There are several states with “futile care” laws, through which various combinations of physician opinions can override the patient’s or family’s wish for “futile” CPR. But in most states, futility isn’t illegal, so some doctors have devised dilatory practices to partially “honor” insistence for bad CPR. There is the infamous CPR pantomime known as the “slow code,” which isn’t really CPR. There is the ineffective “medications but no compressions” CPR, which isn’t really CPR. Finally, there is the guaranteed-to-fail “resuscitation without intubation,” which isn’t even resuscitation. Faced with bad CPR, some physicians would rather fake it than take it head-on.

So, do we need CPR videos?
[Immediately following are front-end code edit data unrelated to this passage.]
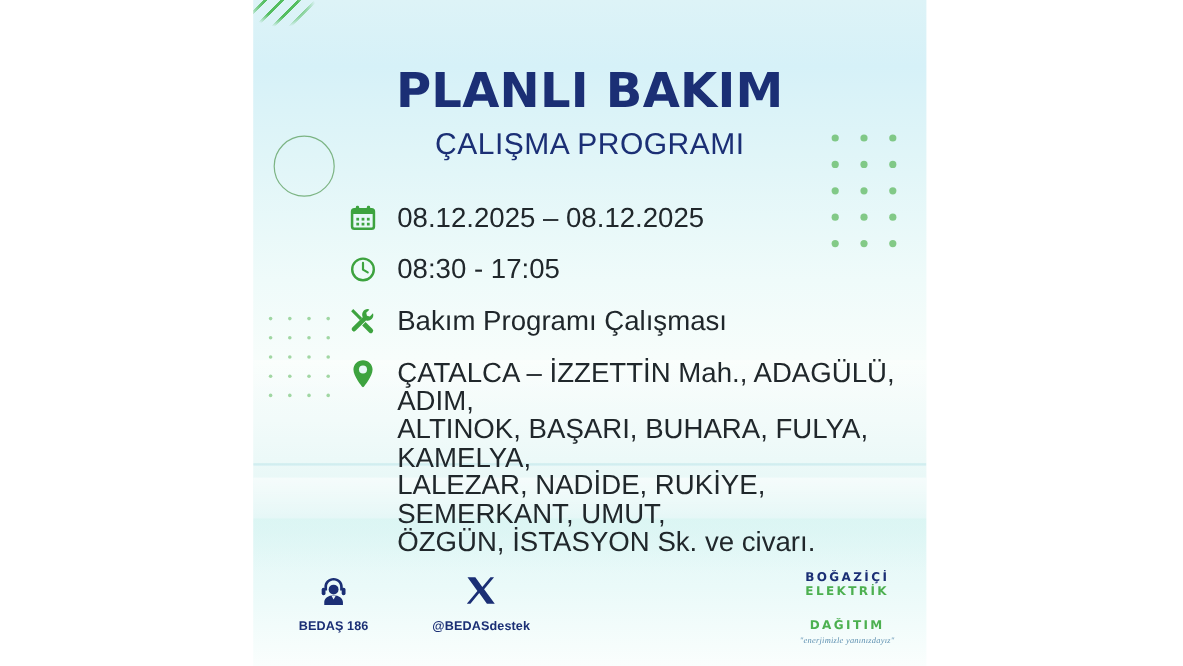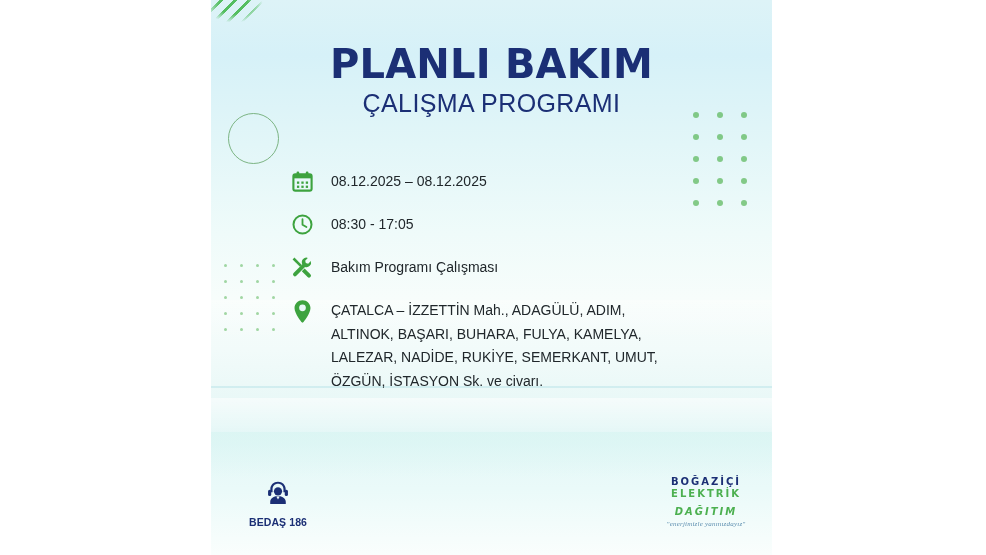--- a/index.html
+++ b/index.html
@@ -119,7 +119,7 @@
     text-align: center;
   }
   #title-main {
-    margin: 0;
+    margin: 12px;
     font-size: 40px;
     line-height: 1;
     font-weight: 700;

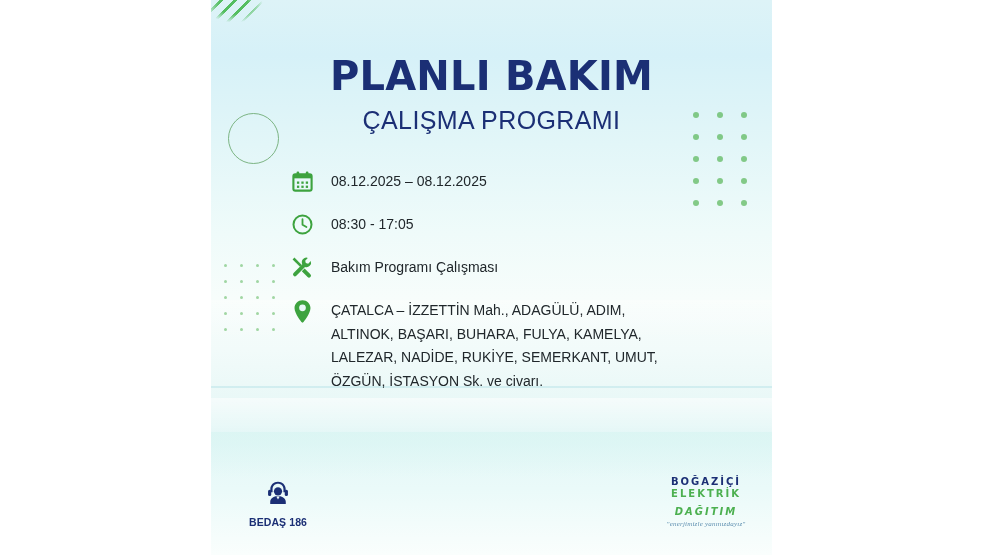--- a/index.html
+++ b/index.html
@@ -161,7 +161,7 @@
   }
   .info-icon svg { display: block; }
   .info-text {
-    font-size: 14px;
+    font-size: 23px;
     line-height: 22px;
     color: #20272b;
     font-family: "Liberation Sans", sans-serif;

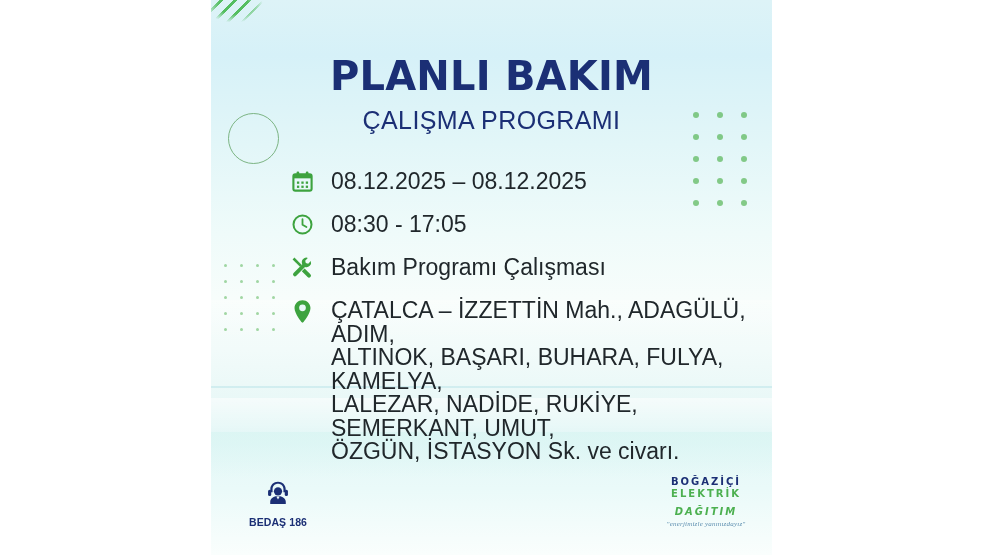--- a/index.html
+++ b/index.html
@@ -368,6 +368,14 @@
         </div>
 
 
+        <div class="contact-item">
+          <span class="contact-icon">
+            <svg width="28" height="28" viewBox="0 0 24 24" aria-hidden="true">
+              <path d="M2.2 1.8h5.6l5.0 6.9 5.8-6.9h2.6l-7.1 8.5 7.6 10.4h-5.6L10.6 13 4.3 20.7H1.7l7.6-9.1z" fill="#1b2f75"></path>
+            </svg>
+          </span>
+          <div class="contact-label">@BEDASdestek</div>
+        </div>
 
       </div>
 

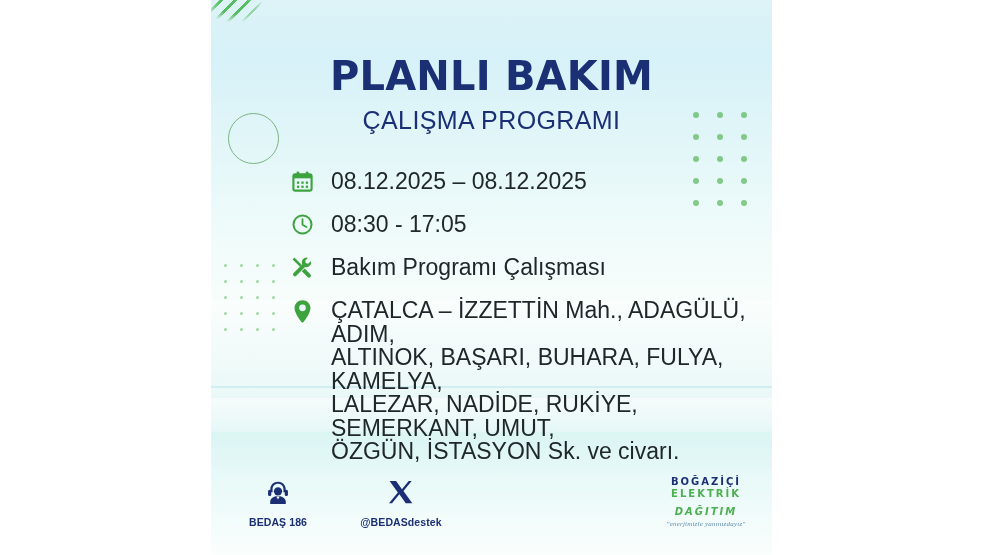--- a/index.html
+++ b/index.html
@@ -223,7 +223,7 @@
   }
   #brand-line-1 { color: #1b2f75; }
   #brand-line-2 { color: #4cb050; margin-top: 2px; }
-  #brand-line-3 { color: #4cb050; margin-top: 8px; font-style: italic; }
+  #brand-line-3 { color: #4cb050; margin-top: 18px; }
   #brand-tagline {
     margin-top: 4px;
     font-size: 7px;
It would seem that the facts and the literature indicate that we do. But do we need “CPR TV?” Well, maybe we just need more CPR talk radio, because the CPR channels in most doctors’ offices show only silent movies. Successful videos reflect mostly unattempted conversations about futile CPR. We need early and frequent conversations about dying, before it the lives of the sick and fear replaces reason. Death should never be a surprise ending to a fatal illness.

We need to talk and act like dying is just as much a part of life as birth is. Being a baby and being a corpse are the bookends of all lives. For those with “hearts too good to die,” we should do CPR with all our medical might. It is the purpose of medicine to prevent preventable death. It is also the purpose of medicine to prevent preventable suffering. When death is inevitable, we should attempt with all our medical might to comfort those last breaths of our patients and the loved ones who surround them.

Futile CPR – CPR medically preordained to fail – is worthless punishment that leaves behind worthless suffering. No one should be punished for dying, but some still are. CPR videos are already playing in a few hospitals, and who knows, “The CPR Channel” may be next.

But if CPR TV goes on the air, it needs to be a talk show.